Hace 40 minutos que espero el tren a constitución. Estoy jugado con el horario, a las 13:30 tengo que estar en la secretaría de conciliación laboral obligatoria para por fin cobrar la liquidación que tendría que haber cobrado hace 2 meses. Del otro lado del andén, pasa el cuarto tren a Ezeiza. De mi lado del andén todavía no llega ni siquiera el primer tren. Salgo preparado y con tiempo pero siempre llego tarde y mientras espero, contemplo que el pasto siempre es más verde del otro lado: un patrón que veo repetirse constantemente en mí vida. Otro bucle más.
Veo como un pequeño gorrión se anima a bajar al andén y va saltando como un duendecillo entre la gente. Siempre me resultó muy llamativa la forma en que estás aves parecen moverse en otro framerate, como si parpadeáramos mientras se mueven. Como caminar en un boliche obnubilado por los flashes. El gorrioncito se posa casi en el pie de una chica, quien está totalmente absorta en su celular, cegada a este pequeño milagro.

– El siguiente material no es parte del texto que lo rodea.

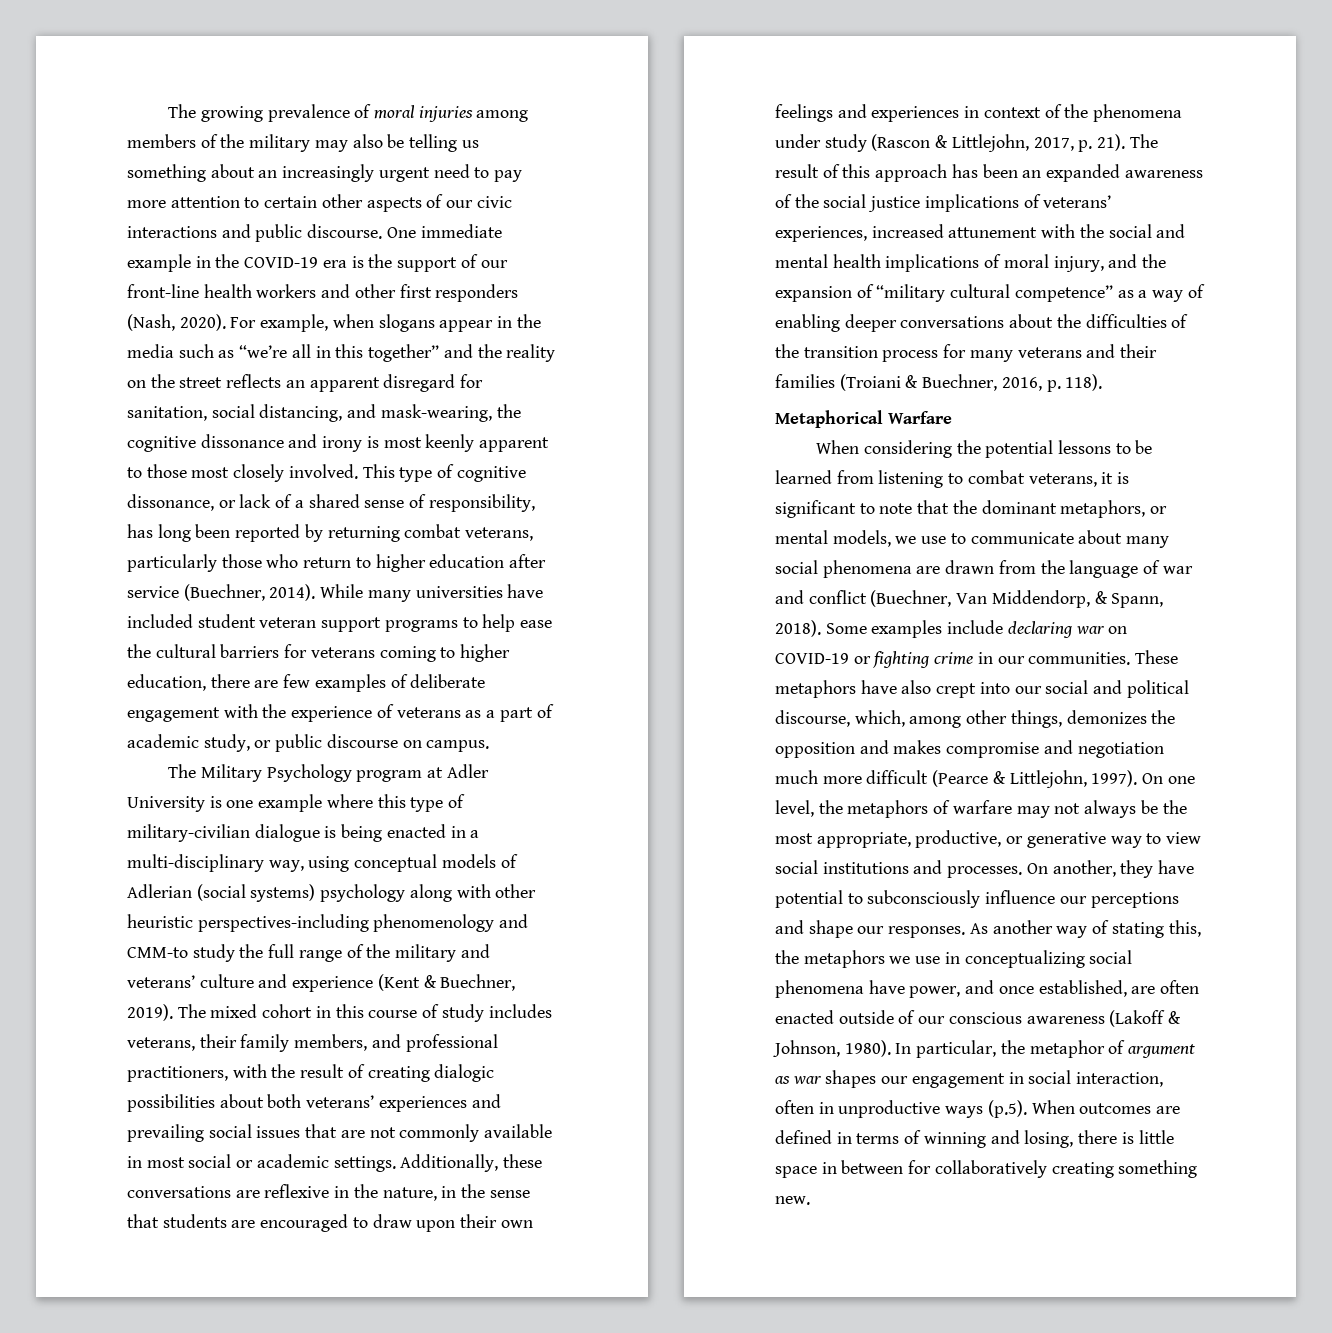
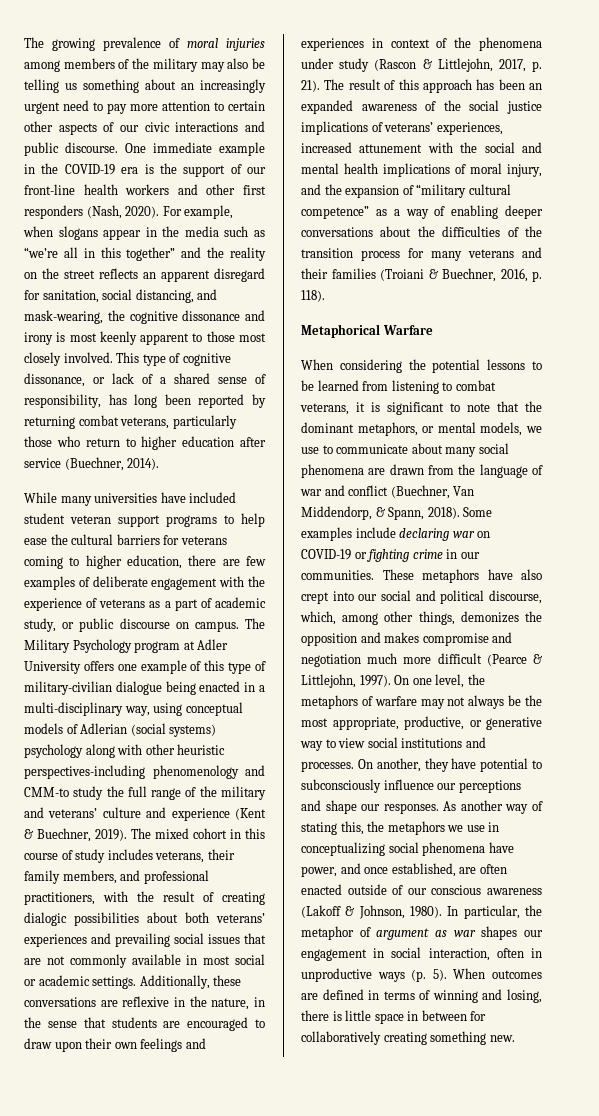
- This type of cognitive dissonance, or lack of a shared sense of responsibility, has long been reported by returning combat veterans, particularly those who return to higher education after service (Buechner, 2014). While many universities have included student veteran support programs to help ease the cultural barriers for veterans coming to higher education, there are few examples of deliberate engagement with the experience of veterans as a part of academic study, or public discourse on campus.
- The Military Psychology program at Adler University is one example where this type of military-civilian dialogue is being enacted in a multi-disciplinary way, using conceptual models of Adlerian (social systems) psychology along with other heuristic perspectives-including phenomenology and CMM-to study the full range of the military and veterans’ culture and experience (Kent & Buechner, 2019).
+ This type of cognitive dissonance, or lack of a shared sense of responsibility, has long been reported by returning combat veterans, particularly those who return to higher education after service (Buechner, 2014).
+ While many universities have included student veteran support programs to help ease the cultural barriers for veterans coming to higher education, there are few examples of deliberate engagement with the experience of veterans as a part of academic study, or public discourse on campus. The Military Psychology program at Adler University offers one example of this type of military-civilian dialogue being enacted in a multi-disciplinary way, using conceptual models of Adlerian (social systems) psychology along with other heuristic perspectives-including phenomenology and CMM-to study the full range of the military and veterans’ culture and experience (Kent & Buechner, 2019).
- In particular, the metaphor of argument as war shapes our engagement in social interaction, often in unproductive ways (p.5). When outcomes are defined in terms of winning and losing, there is little space in between for collaboratively creating something new.
+ In particular, the metaphor of argument as war shapes our engagement in social interaction, often in unproductive ways (p. 5). When outcomes are defined in terms of winning and losing, there is little space in between for collaboratively creating something new.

Es un honor que un ave tan diminuta se acerque así. Levanto la vista, nadie más está viendo este rayo de sol en un día de tormenta.
El aire huele a metal y petricor. Al menos hace frío y no el vapor insoportable cercano al verano. Un trozo de barco al que me aferro como buen náufrago. Detrás del telón plateado de la lluvia, en un relieve del marco de la ventana central de la oficina ferroviaria veo un palomo caminando orgulloso. Cada que se le acerca una paloma, comienza la danza. Una, dos, tres, cuatro. El final es el mismo: todas emprenden vuelo. Y el palomo que sigue ahí, como el Sísifo Camusiano, inicia el bucle nuevamente.

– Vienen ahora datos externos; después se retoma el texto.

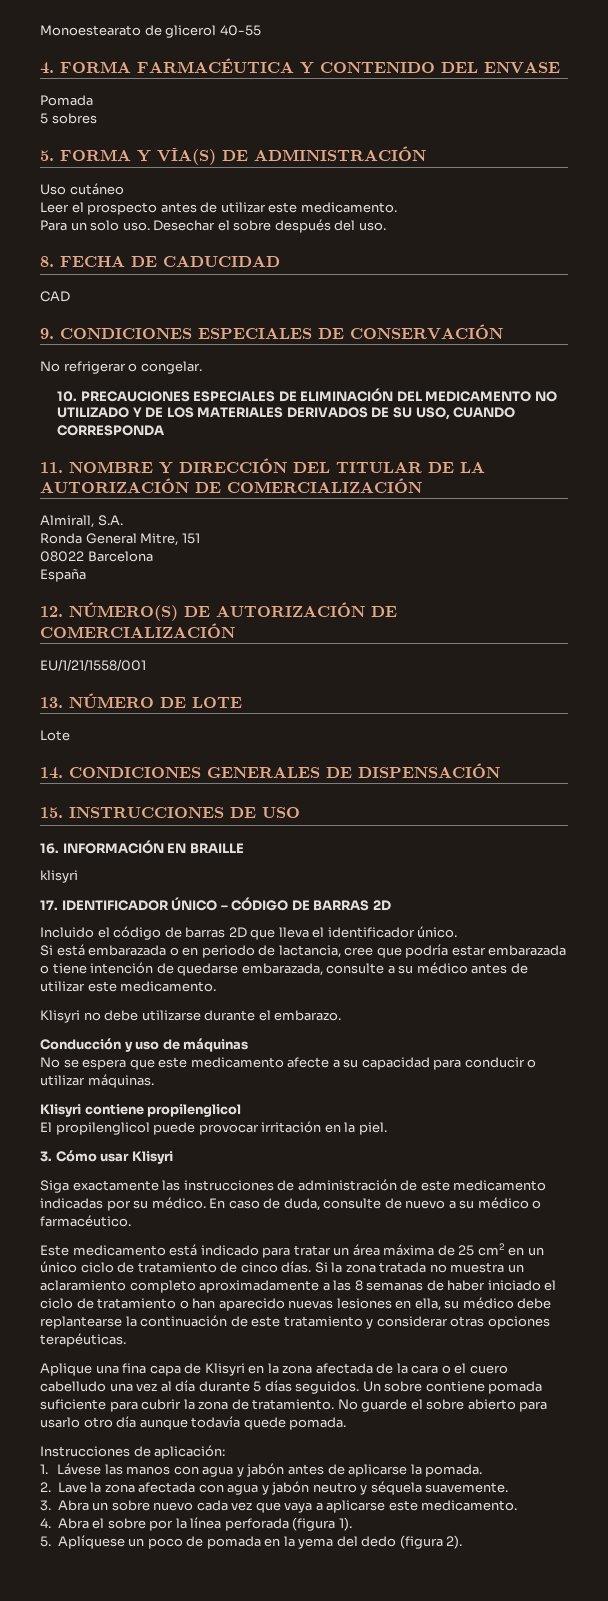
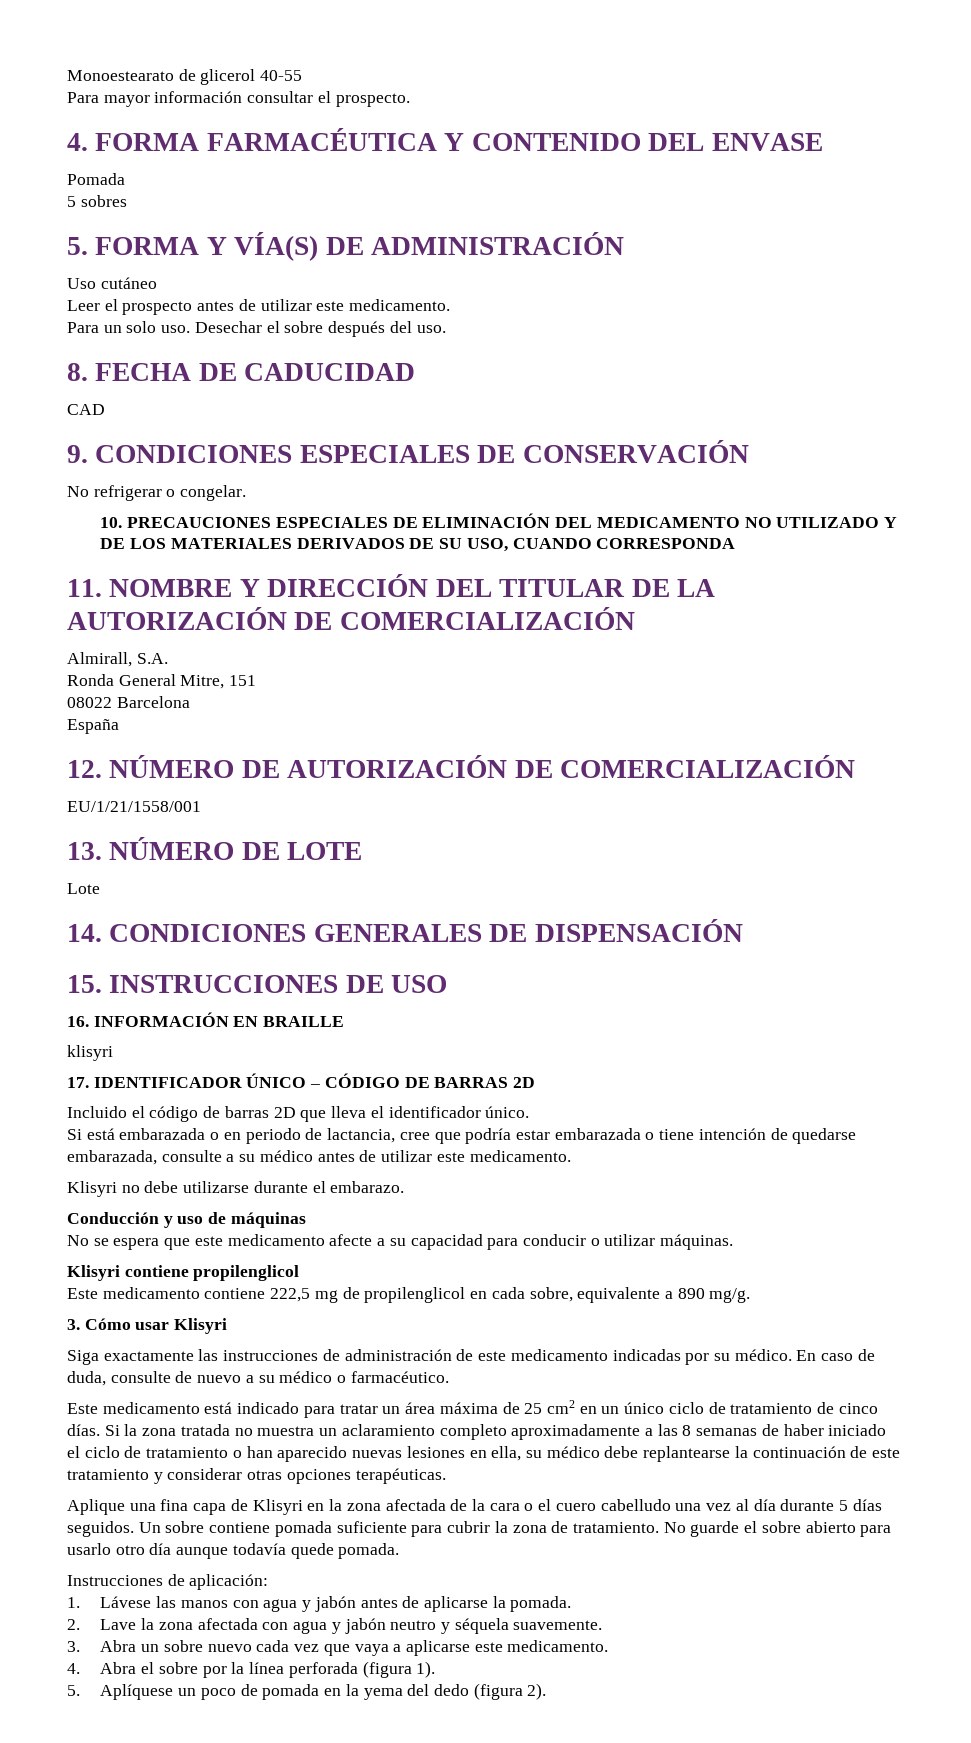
+ Para mayor información consultar el prospecto.
- 12. NÚMERO(S) DE AUTORIZACIÓN DE COMERCIALIZACIÓN
+ 12. NÚMERO DE AUTORIZACIÓN DE COMERCIALIZACIÓN
- El propilenglicol puede provocar irritación en la piel.
+ Este medicamento contiene 222,5 mg de propilenglicol en cada sobre, equivalente a 890 mg/g.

Llega el tren y subo. La sobrecarga sensorial de siempre. El vaivén blusero del tren en movimiento, el zumbido de los ventiladores que hacen circular el aire, vendedores ambulantes, celulares sin auriculares y charla a gritos que asaltan los tímpanos. El casi nulo espacio personal que es la marca registrada del sistema en su ganado obrero. El destello errante de la poca luz que se filtra por las ventanas y la sucesión entre puentes y túneles.
Bajo en Constitución. Capital hoy no tiene tanto olor a orina como los días calurosos. Gambeteo la lluvia en la jungla de cemento ni bien bajo del subte. El abogado tiene oficina en una calle con altura 666. Vengo de un año donde perdí la casa, me despidieron de mi empleo soñado, le debo al banco como 4 millones, perdí a mamá por el cáncer, me declaré a mi musa y obtuve la respuesta negativa obvia, me robaron la semana pasada y encima tuve que hacer el DNI exprés por segunda vez con plata prestada mientras desfilaba accidentalmente con la marcha del orgullo.

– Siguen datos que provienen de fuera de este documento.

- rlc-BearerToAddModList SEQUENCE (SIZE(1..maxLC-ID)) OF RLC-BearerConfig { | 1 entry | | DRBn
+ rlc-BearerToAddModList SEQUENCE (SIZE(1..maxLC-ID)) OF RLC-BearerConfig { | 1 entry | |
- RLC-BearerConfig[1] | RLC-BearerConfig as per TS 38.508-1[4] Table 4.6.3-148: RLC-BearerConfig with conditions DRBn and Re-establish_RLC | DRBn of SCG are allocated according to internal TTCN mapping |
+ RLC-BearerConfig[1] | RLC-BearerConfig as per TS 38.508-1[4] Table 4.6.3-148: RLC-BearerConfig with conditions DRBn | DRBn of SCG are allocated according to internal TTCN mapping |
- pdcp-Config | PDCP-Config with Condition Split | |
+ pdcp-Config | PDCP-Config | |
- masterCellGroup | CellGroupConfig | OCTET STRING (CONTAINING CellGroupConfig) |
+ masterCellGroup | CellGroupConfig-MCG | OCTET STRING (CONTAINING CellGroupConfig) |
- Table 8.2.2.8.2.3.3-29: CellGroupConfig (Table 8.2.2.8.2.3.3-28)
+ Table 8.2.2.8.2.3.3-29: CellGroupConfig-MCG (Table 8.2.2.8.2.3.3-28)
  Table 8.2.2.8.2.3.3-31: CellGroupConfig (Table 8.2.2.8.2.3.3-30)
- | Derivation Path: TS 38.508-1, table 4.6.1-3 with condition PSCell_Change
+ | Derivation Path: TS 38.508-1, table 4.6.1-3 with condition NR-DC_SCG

Quienes conocen la locura de mis últimos días saben que no me sorprenden estos detallitos de la trama de esta broma divina que es mi vida últimamente.
La gélida brisa del aire acondicionado me recorre la piel haciendo slalom entre el bosque de los vellos de mis brazos. Como un abrazo lúgubre pero reconfortante que me hace pensar que tal vez todo esto sea un mal sueño y esté pronto a despertar.